Closed frozenpandaman closed 1 year ago
Indeed. 4chan changed their captcha and the letters are now noticeably smaller, breaking most captcha solvers out there. I'm looking into it.
New captcha samples, a few thousand of them to help you with the new model. 1m831a.zip
I have implemented the workaround used by JKCS (scaling the captcha) to make the solver a little more bearable to use while I figure out how to train the new model 0ad7f6f312bd0d3be132b8ded5bf9e4c6c3923a5
Working pretty well! Thanks for this! (Feel free to close the issue if you consider it more-or-less 'resolved' since I think this improves usability a lot.)
@drunohazarb I'm JKCS' dev. I'm also working on training a new model (though I don't know much about what I'm doing), I managed to get some pretty promising results by training on the dataset from the zip published by Chance's, but I need many more captchas to make it at least as accurate as JKCS used to be.
I wrote this userscript to collect captchas, for 4chanX users since one person on /g/ said they'd be interested in contributing.
Looks like others are collecting captchas too.
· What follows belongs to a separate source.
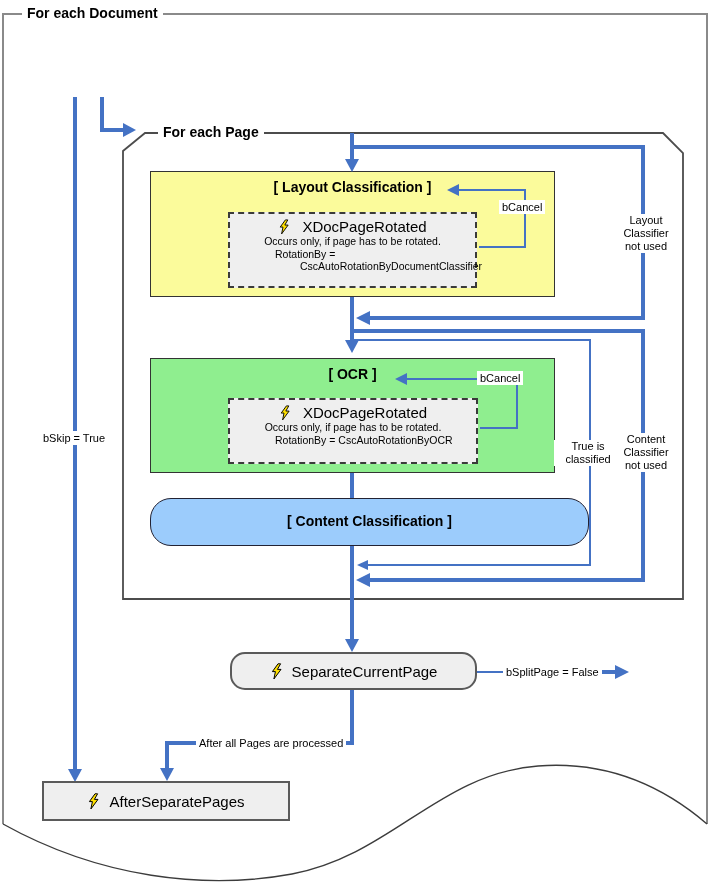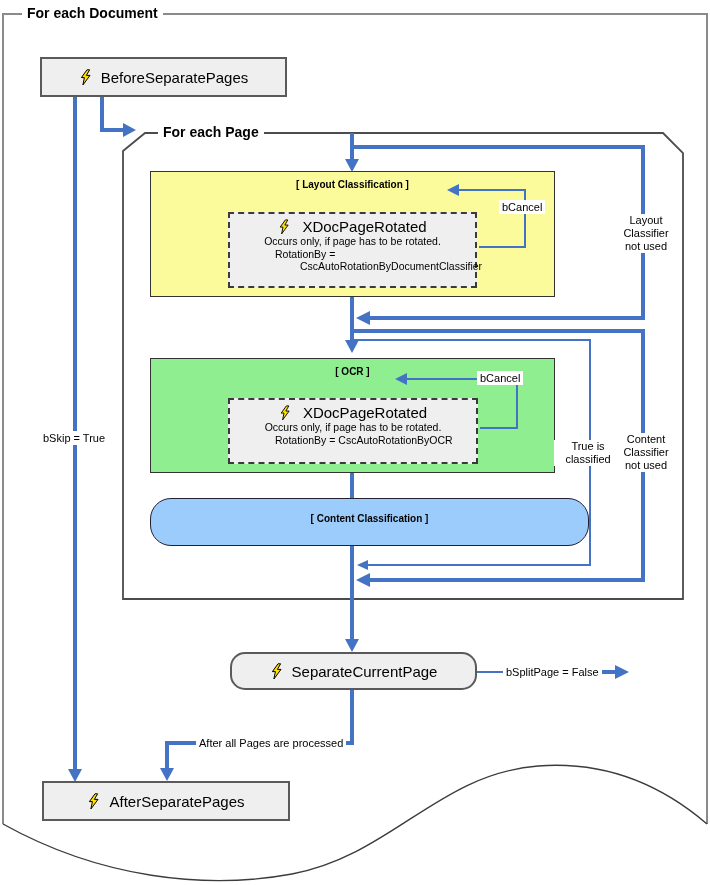"BeforeSeparatePages" div.eventbox { html: <div> <svg> <path></path> </svg> <span>BeforeSeparatePages</span> </div> -> none }
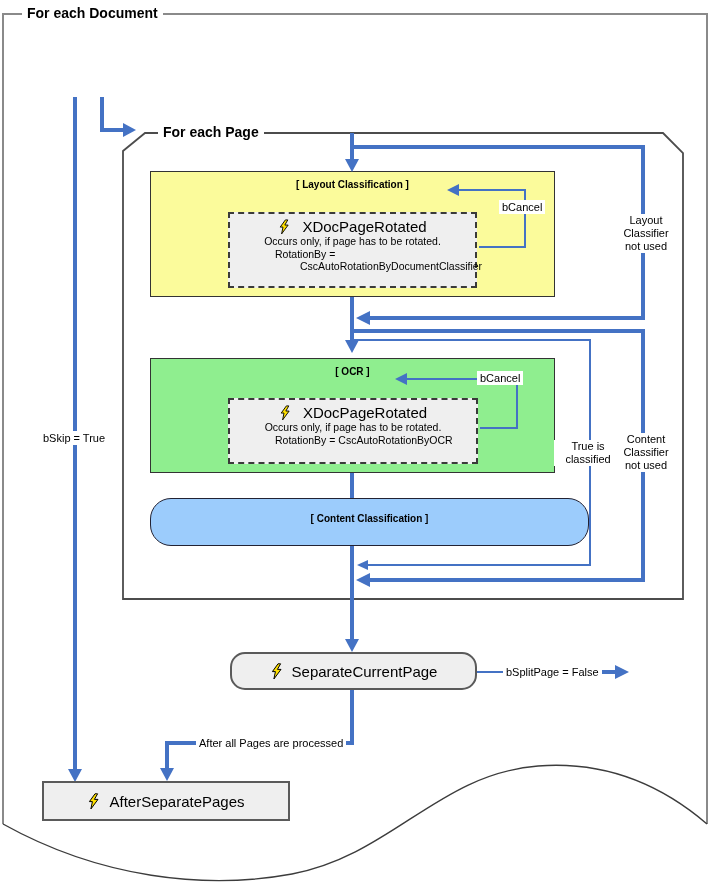"[ Layout Classification ]" .colorbox .cb-title { font-size: 10px -> 14px }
I got a prompt within the KurobaEx app which links this issue: https://github.com/moffatman/chan/issues/144
Quote: "the answer is I likely won't work on it completely i can share generation and training scripts with you or if you are allergic to ML I can share just the generation script and you'd update it to produce captches that look like current 4chan's or write your own I then would use your script tp generate a dataset of captches and train on it the one I made is written in perl" https://cdn.discordapp.com/attachments/1137092744741929051/1137093467374366720/generate.7z this is an example output needed to train the neural network https://cdn.discordapp.com/attachments/1137092744741929051/1137093824489984142/x.7z i use calamari ocr tpo train but again if you are not in capacity of doing that, I can train myself" "generate 50k captchas, train a neural network from scratch for it, run my script that converts the trained neural network into tensorflow-lite file, convert that file into base64, and copy-paste that into the userscript" From our man Automatic. Hope it helps, you guys can contact him on discord, see the link on his github.
Now that kuroba-ex has added the option, I'm getting a lot more captchas. Will post once I have 10k in the next few days.
You can grab the first 10k here. It does include the ~1.5k I shared previously.
https://captcha.chance.surf/images_10k.zip
I didn't check for any misspelled letters, sometimes people will type a similar looking letter, which is still accepted. But to train correctly, they should be renamed as follows:
const remap = {
'B': '8',
'F': 'P',
'U': 'V',
'Z': '2',
'O': '0'
};
Ok, I'm starting a training on a 75:25 split, if it looks good (and for now, metrics show it's bretty good) I'll release the notebook on JKCS and a beta model (since you'll need to implement both the image preprocessing and maybe inference) do a training on the full dataset and release a hopefully stable and complete model. I hope my laptop won't melt by then, it's smelling things I've never smelt before.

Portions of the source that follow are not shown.